McKean Minute: Grassroots Conservation – A User’s Manual

Last week in this space I told you about our Hi-Line Sportsmen group and the third annual fundraising party we threw last month. A couple hundred of our neighbors packed into the St. Raphael’s Catholic Church gym here in Glasgow to eat prime rib and bid on guns, donated art, and sporting goods.

By the time we paid for the firearms (purchased at our local gun shop), the bartenders, and the kids who helped serve food and clean tables, we were left with a pretty good balance of cash. That’s the idea. Hi-Line Sportsmen exists to put the funds we raise back on the ground in our community to help with everything from processing venison donated to our local food bank to funding boat docks at fishing access sites in our county.

We put aside seed money for the next year’s banquet, but the majority of our profit is available for community projects. It’s our goal to spend all our money every year, and because we almost always have more requests for funds than we do money, we’ve developed a competitive process to evaluate and award our funding.

The main tool is what we call our mini grants, and we developed a pretty simple application form that we use to rate and award projects. The form asks for things like number of acres affected, whether it’s public or not, and whether it’s a short- or long-term project. We ask whether it improves wildlife habitat, provides free and unlimited public access, whether other partners are involved, whether the project solves a problem, and whether it makes our community a better place in which to live and recreate.

Three or four of us sit on our Mini-Grant Committee, and we meet as needed to evaluate projects and recommend funding—generally up to $1,000 per application—to the full Hi-Line Sportsmen. We’ll often invite applicants to make a formal presentation, and then the whole group votes on the merits of the project.

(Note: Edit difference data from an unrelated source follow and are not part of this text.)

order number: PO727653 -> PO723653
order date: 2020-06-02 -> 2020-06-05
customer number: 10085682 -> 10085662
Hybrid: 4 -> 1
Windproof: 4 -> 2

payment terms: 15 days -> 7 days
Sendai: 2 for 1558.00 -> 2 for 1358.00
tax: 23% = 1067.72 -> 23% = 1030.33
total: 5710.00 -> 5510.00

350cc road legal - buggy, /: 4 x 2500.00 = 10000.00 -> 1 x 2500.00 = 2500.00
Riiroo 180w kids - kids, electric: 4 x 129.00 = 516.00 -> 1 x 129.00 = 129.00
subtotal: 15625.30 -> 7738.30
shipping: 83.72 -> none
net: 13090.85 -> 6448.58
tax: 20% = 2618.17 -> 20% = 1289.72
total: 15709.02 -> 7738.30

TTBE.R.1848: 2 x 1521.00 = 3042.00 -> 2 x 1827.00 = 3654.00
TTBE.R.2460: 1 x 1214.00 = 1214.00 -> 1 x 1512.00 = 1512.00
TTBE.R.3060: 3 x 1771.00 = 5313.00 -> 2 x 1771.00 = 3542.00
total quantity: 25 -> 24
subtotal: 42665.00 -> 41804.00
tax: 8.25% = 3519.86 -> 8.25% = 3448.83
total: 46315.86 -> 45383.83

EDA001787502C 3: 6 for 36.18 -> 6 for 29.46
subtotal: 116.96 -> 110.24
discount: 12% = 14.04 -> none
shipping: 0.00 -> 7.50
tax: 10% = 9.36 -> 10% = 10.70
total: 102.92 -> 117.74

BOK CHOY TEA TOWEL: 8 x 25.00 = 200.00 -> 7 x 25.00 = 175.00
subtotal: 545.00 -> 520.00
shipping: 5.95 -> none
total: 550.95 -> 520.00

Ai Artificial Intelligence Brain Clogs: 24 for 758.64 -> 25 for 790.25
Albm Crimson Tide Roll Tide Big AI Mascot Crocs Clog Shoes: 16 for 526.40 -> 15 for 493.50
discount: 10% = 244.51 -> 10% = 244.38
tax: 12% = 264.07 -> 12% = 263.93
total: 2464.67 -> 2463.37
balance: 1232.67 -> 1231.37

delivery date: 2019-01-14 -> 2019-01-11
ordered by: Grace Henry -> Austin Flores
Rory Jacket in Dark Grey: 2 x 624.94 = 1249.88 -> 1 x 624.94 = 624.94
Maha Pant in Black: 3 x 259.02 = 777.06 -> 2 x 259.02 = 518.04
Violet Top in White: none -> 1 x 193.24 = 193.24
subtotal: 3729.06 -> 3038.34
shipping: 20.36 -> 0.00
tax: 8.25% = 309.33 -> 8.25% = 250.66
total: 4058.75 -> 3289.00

In the past year, we’ve put some $15,000 back into our county. Here’s a selection of the awards:

  • You might recall the local mentoring program we initiated. I wrote about it here, and introduced you to Nick Fasciano, Gerald Giebink, and Daniel Glick, all folks who participated in our mentored-hunting project. Hi-Line Sportsmen made funds available in case any mentors or apprentices wanted to donate their deer to the local food bank. We covered processing costs for about 300 pounds of ground venison that benefitted local residents.
  • We sponsored a handgun course and personal-defense training for folks who wanted to get concealed-carry permits.
  • We helped fund 3-D targets at our local archery range.
  • We’ve awarded over $12,000 in scholarships to local high school graduates over the past 3 years.
  • We funded an Archery in the Schools package of bows, arrows, and targets for use in Glasgow Middle School;
  • We helped fund the electrification of public campsites along the Missouri River.
  • We helped Fish, Wildlife & Parks with materials and in-kind labor to improve fencing at a local wildlife management area;
  • We helped fund a public-information campaign on the need to make improvements to the Milk River’s in-stream flow that benefits fisheries, wildlife, and farmers.
  • We funded the installation of garbage cans at Vandalia Dam Fishing Access, with assistance from a local 4-H club.
  • And one of my favorites, and evidence that it doesn’t take a lot of money to do good work. We bought materials for gate closures fabricated by the shop class at a local high school and then distributed them to landowners who allow public hunting.

As I said last week, we don’t intend to take away from the mission of national “critter groups” like Ducks Unlimited or National Wild Turkey Federation. They’re doing work on a scale we can’t touch. But we’re proud of our ability to fill in the gaps and fund projects that would probably be considered too small and local for national conservation outfits.

But that’s the beauty of local conservation. No project is too small for our consideration, because the habitat we aim to improve is the human habitat right here at home.